Data
BEGIN
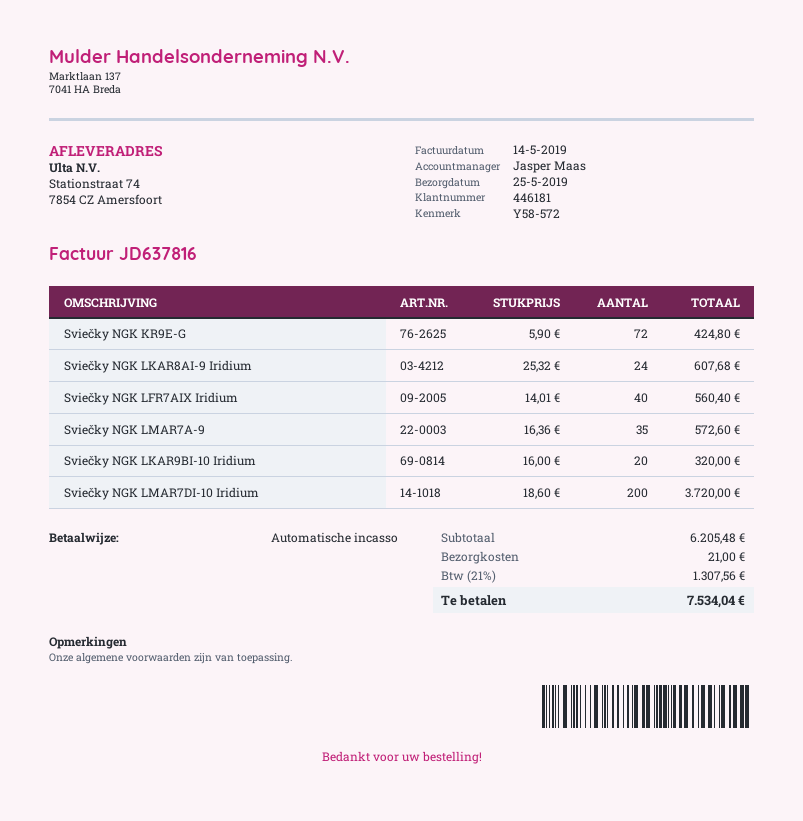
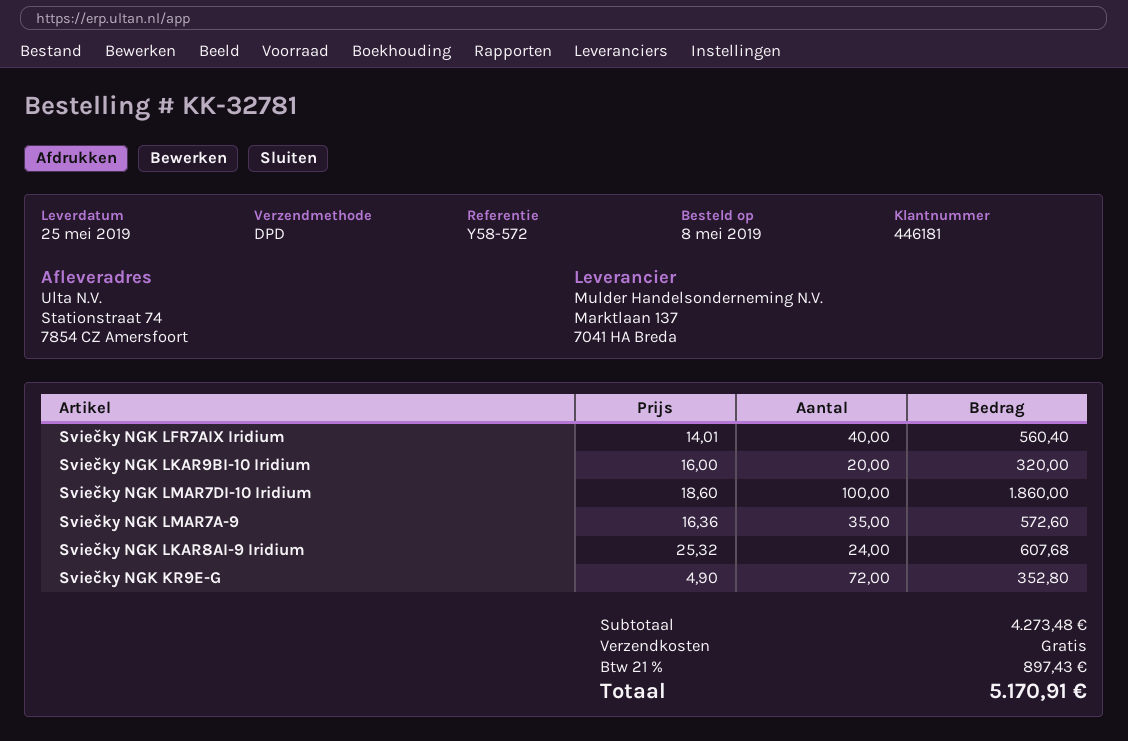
Sviečky NGK KR9E-G: 72 x 5.90 = 424.80 -> 72 x 4.90 = 352.80
Sviečky NGK LMAR7DI-10 Iridium: 200 x 18.60 = 3720.00 -> 100 x 18.60 = 1860.00
subtotal: 6205.48 -> 4273.48
shipping: 21.00 -> 0.00
tax: 21% = 1307.56 -> 21% = 897.43
total: 7534.04 -> 5170.91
END
Extract the entries in full, exactly as they are, minus the pictures.

Sviečky NGK KR9E-G: 72 x 5.90 = 424.80 -> 72 x 4.90 = 352.80
Sviečky NGK LMAR7DI-10 Iridium: 200 x 18.60 = 3720.00 -> 100 x 18.60 = 1860.00
subtotal: 6205.48 -> 4273.48
shipping: 21.00 -> 0.00
tax: 21% = 1307.56 -> 21% = 897.43
total: 7534.04 -> 5170.91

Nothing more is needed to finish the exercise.